0

I have seen threads about Python not accepting regular expressions with more than 100 groups. I have a similar but (I think?) different issue.

I have a python script that I wrote for work that I use to look for "interesting" things in large (10-100MB) complex log files. I have a list of strings where each string is used as a regular expression in a call to re.search. Each regular expression is run one-by-one on each line of logging. When my list has 100 or less regular expression strings, everything runs peachy. But when I add one more to the list, the script runs so slowly that it is useless.

I wrote a short script that simulates the problem. Can someone please help me determine why this is happening and offer some suggestions regarding what I can do about it?

Here is some example output from the script below.

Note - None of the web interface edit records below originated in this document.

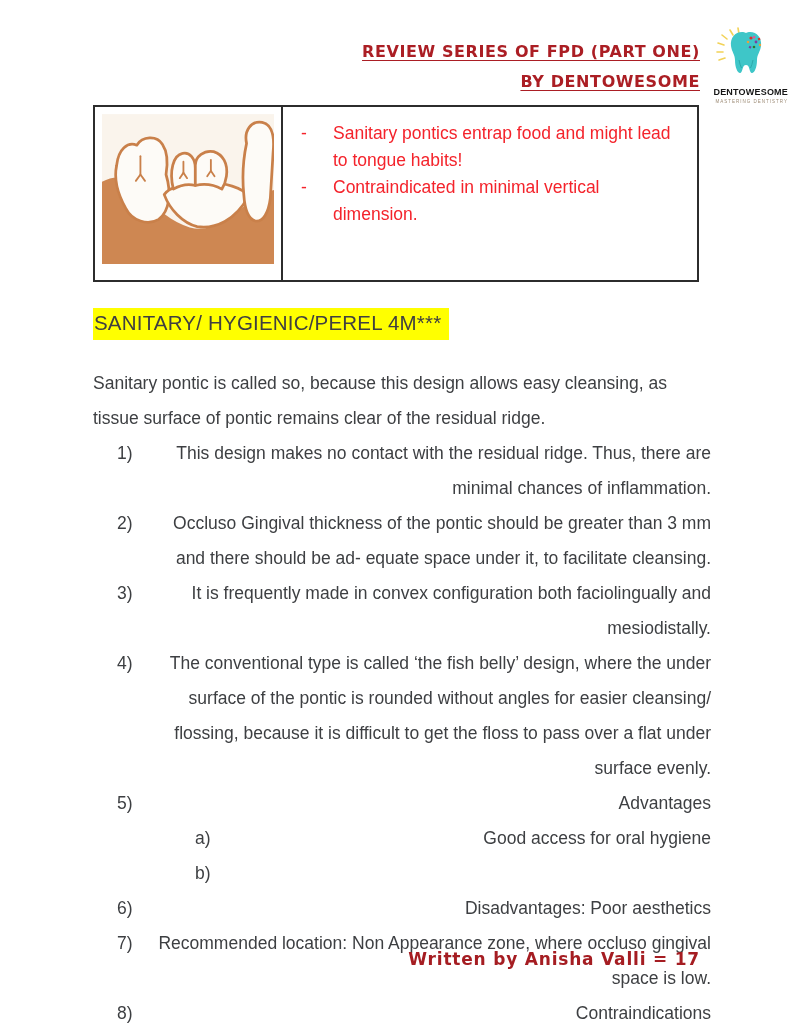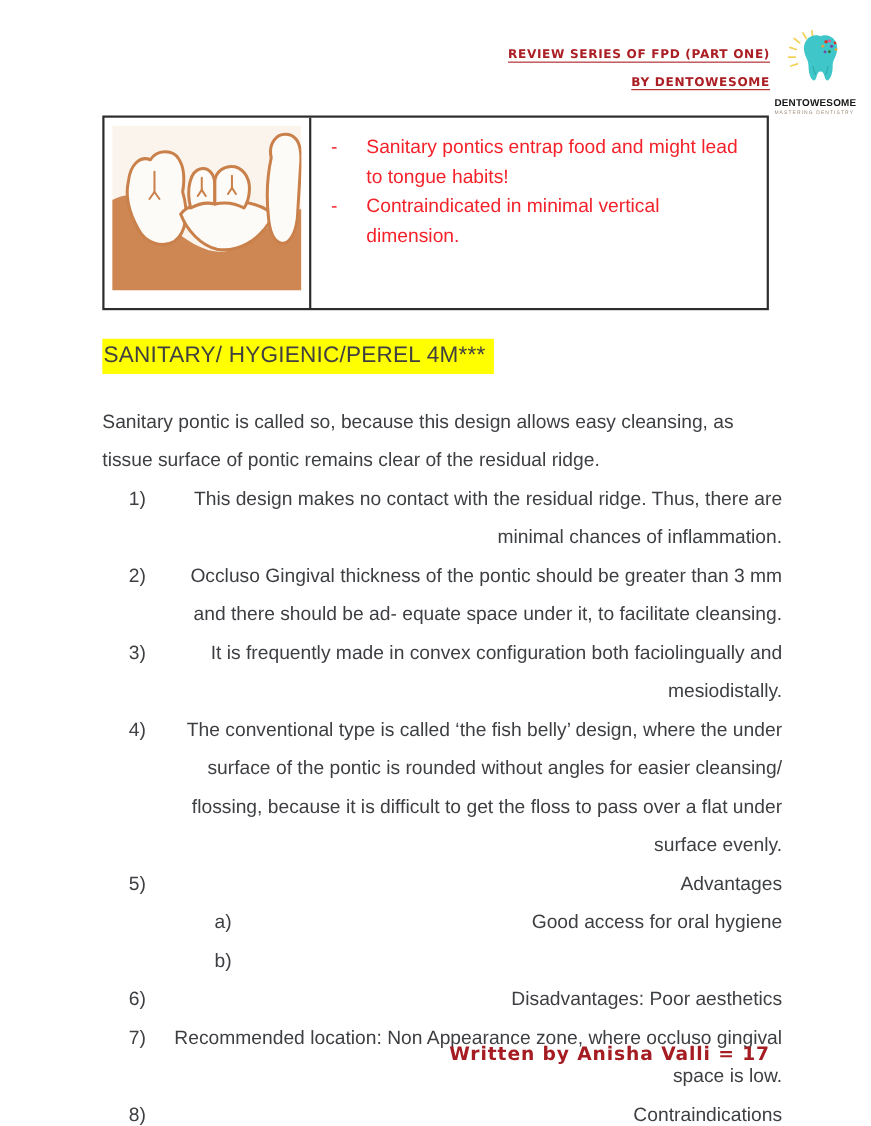--- a/index.html
+++ b/index.html
@@ -24,7 +24,7 @@
   .header-line1, .header-line2 {
     color: #ab1e24;
     font-weight: bold;
-    font-size: 11px;
+    font-size: 16px;
     letter-spacing: 0.6px;
     text-decoration: underline;
     text-underline-offset: 3px;

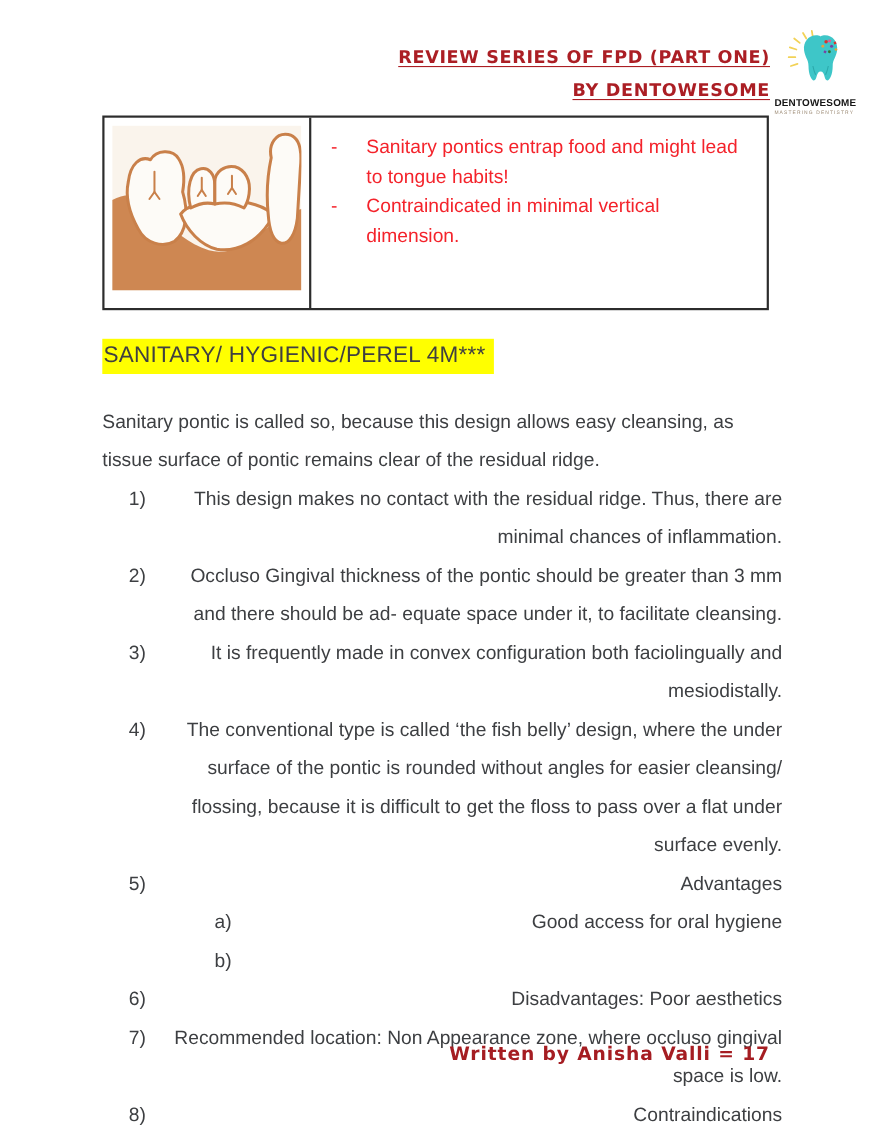--- a/index.html
+++ b/index.html
@@ -38,7 +38,7 @@
     top: 26px;
     left: 704px;
     width: 84px;
-    text-align: left;
+    text-align: right;
   }
   .logo-name {
     font-size: 9px;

The logs I run my script on are rarely less than 250,000 lines long and are often 1-2 million lines.

$ ./regexTest.py 100 10000
Running regex search
Done regex search
Time Elapsed: 0.734515 seconds

$ ./regexTest.py 101 10000
Running regex search
Done regex search
Time Elapsed: 44.428968 seconds

Thank you all for your time!


#!/usr/bin/python
#------------------------------------------------------------------------------
# File: regexTest.py
# Description: Simulate the problem where trying to use a list of more than
#              100 regular expression strings slows the script to uselessness
# Example:
#   ./regexTest.py 100 10000
#   ./regexTest.py 101 10000
#------------------------------------------------------------------------------

from random import randint
import re
import sys
import time

def main():
    if (len(sys.argv) != 3):
        print "Usage: %s <NUM REGEXES> <LOG FILE LENGTH>" % sys.argv[0]
        sys.exit(1)

    numRegexes    = int(sys.argv[1])
    logFileLength = int(sys.argv[2])

    regexes = []

    # generate random regular expressions comprised of between 5 and 20
    # lowercase letters
    for i in range(numRegexes):
        randomLetters = [chr(randint(97,120)) for x in range(randint(5,20))]
        baseRegex     = "".join(randomLetters)
        regex         = baseRegex + str(i)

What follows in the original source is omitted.